In fact we all have a separate program, whose output replaces "?" every morning. That program has many variables and a few more if-else loops! This coupled with an array of choices, especially for the ladies, creates a very complex multiple if-else loops whose output gets into the actual program, which again has multiple if-else loops that decides what one wears on a Monday morning! And just remember, after all this program was to decide which dress to wear!
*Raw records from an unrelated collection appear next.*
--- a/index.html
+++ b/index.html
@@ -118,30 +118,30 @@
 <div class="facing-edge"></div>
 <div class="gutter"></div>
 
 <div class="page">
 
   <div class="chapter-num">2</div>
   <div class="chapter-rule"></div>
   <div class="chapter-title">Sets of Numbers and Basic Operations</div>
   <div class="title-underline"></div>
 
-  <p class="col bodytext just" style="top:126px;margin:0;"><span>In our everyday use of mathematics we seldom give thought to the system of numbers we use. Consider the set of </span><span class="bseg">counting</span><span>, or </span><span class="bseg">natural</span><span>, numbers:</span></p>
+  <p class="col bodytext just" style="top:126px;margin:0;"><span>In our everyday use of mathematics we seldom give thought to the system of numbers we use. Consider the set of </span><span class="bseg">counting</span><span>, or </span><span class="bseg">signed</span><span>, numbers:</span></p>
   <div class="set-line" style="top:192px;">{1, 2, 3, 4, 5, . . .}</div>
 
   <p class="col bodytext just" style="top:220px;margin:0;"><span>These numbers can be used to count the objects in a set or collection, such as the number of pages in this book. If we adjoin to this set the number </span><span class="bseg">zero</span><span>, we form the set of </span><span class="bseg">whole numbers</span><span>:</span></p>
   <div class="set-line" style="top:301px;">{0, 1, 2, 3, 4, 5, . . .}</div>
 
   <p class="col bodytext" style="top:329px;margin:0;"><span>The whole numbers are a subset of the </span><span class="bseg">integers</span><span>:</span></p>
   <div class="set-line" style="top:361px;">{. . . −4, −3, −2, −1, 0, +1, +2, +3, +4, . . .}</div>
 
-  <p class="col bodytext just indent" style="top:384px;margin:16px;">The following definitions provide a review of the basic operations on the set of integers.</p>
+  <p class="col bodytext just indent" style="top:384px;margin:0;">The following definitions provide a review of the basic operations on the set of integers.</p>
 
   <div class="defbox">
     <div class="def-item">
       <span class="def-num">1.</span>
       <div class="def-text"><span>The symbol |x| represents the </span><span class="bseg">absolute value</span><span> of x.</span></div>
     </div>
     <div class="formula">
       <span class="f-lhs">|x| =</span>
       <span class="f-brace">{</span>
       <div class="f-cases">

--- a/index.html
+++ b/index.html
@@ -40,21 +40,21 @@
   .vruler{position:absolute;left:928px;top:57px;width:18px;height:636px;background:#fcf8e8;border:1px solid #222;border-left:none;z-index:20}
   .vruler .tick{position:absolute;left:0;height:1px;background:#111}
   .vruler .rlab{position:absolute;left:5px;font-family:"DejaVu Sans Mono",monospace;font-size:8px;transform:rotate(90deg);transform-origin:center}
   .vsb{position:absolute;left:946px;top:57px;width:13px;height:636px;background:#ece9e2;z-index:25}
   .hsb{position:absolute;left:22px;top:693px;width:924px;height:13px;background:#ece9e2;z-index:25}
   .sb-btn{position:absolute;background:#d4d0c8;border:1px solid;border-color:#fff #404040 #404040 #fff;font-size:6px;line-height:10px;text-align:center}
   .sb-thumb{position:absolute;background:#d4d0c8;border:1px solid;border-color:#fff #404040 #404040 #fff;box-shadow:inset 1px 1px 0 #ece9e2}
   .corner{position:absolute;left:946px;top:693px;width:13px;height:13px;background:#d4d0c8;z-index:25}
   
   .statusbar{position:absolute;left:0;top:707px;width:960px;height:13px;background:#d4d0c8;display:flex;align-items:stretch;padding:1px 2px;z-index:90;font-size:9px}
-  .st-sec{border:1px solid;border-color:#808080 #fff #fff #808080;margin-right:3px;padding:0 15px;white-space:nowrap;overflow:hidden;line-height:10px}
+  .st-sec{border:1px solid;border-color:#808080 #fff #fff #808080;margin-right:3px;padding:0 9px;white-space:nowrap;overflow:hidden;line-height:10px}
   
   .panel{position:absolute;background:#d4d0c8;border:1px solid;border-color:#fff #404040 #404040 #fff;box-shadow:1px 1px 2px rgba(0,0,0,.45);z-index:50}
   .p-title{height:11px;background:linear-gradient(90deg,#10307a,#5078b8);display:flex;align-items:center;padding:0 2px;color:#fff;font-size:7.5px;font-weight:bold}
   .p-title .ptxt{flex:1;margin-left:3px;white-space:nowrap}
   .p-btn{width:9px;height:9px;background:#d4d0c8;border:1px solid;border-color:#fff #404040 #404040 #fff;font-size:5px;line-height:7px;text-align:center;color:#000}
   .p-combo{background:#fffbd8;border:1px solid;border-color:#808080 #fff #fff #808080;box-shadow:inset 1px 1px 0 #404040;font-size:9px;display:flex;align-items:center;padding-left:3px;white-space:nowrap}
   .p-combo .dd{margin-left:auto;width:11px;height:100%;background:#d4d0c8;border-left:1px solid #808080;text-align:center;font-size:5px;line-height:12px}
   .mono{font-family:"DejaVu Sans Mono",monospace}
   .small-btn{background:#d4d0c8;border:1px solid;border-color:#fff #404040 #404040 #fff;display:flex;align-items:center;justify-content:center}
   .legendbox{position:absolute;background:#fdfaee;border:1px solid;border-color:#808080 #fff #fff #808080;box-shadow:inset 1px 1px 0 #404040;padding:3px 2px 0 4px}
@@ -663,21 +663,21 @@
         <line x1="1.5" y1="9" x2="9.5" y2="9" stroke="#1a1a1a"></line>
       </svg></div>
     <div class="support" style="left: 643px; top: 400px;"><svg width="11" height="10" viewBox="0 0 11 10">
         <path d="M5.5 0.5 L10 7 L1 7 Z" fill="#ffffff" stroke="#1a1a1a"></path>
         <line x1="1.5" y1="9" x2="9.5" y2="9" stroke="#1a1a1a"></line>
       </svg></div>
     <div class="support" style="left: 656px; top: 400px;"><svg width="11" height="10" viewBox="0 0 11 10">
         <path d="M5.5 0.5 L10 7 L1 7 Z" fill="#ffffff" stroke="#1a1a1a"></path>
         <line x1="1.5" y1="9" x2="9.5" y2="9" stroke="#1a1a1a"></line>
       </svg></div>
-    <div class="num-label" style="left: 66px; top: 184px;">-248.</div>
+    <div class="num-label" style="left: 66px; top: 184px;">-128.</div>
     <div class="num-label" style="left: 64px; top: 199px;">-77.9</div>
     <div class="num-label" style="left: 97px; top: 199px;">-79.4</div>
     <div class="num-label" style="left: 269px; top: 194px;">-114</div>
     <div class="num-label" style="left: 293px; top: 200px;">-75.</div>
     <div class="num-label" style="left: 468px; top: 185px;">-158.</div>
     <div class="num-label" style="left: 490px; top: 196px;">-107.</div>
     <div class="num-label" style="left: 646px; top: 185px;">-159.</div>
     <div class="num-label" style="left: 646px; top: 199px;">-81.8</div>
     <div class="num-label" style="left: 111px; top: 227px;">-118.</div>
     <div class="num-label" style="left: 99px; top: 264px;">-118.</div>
What about the complexities involved in deciding, say a career or a spouse or a car? Mind-boggling! I do not dare to even attempt thinking of those programs in our heads that go into making such decisions! Added to the complexities is the fact that the output is highly subjective. What the programmer perceives as the correct result might invite insults from others. This typically happens when I see yellow Esteems with loud music! So, in many cases the outsider's perception about the quality of the output would also be getting into the if-else loop as a variable. But again, the weightage given to this variable varies from one to another. People with conformist mindset give this variable a very high weightage. On the other hand innovators and leaders might assign a default value, int wt=0. I say leaders because, though they might assign a good weightage to what others say they also a separate program to check up whether what is being said is sensible or not. For instance, there was a widespread dissent within the Congress party when Gandhi withdrew the Non Cooperation Movement abruptly after the Chauri Chaura incident. It was a highly unpopular decision during those times. But the leader, Gandhi, stood by that. That was because Gandhi had "filters" in his program. Those filters out rightly took the default value if others opinion swayed even a bit from his path of non-violence.
And that yellow Esteem was just to drive home the point; not to tell you that you could be a great leader if you have a car with a crazy colour!
But what decides whether one just follows or decides? I think education has a major role to play here. As someone had said Education is what is left once you have forgotten all the facts; education is not about asking students to memorise multiplication tables, the periodic table and the Clarke's tables! To put it simpler, the role of education is to shape one's personality. The teachers and parents are the ones who decide what type of person a kid turns into. Whether a kid becomes one more sheep in the herd or a pioneer depends on the kind of learning s/he is exposed to. Right from the nursery school days, importance is to be given to shaping a child's thinking. The child should be given more and more chances to take decisions; the child should also be made to know that it is okay to fail, as long as there is a learning from the bad decision. None can take 100% perfect decisions, all the 100 times.
Of course in shopping malls I have seen many tiny children instructing their parents where to go, what to buy, when to eat etc. The parents also oblige. I'm happy about it as long as it does not teach the kid how to be stubborn and win your way! It might be confusing, but yes - there has to be a delicate balance between being stubborn and being innovative; being a conformist and being an explorer. Who says parenting is an easy job?
But inside the classrooms, where the kids spend a major part of their lives, very little is done to kindle original thinking. In most of the schools the teachers' main goal is to keep the kids under "control". While I have a high regard for the teaching profession, I'm not okay with the system that makes a little kid memorise 16X16, but fails to make him/her ask "how?"; the system that helps little kids memorise the elements in a periodic table but fails to make them innovate; a system that wants you to follow others - not decide for yourself.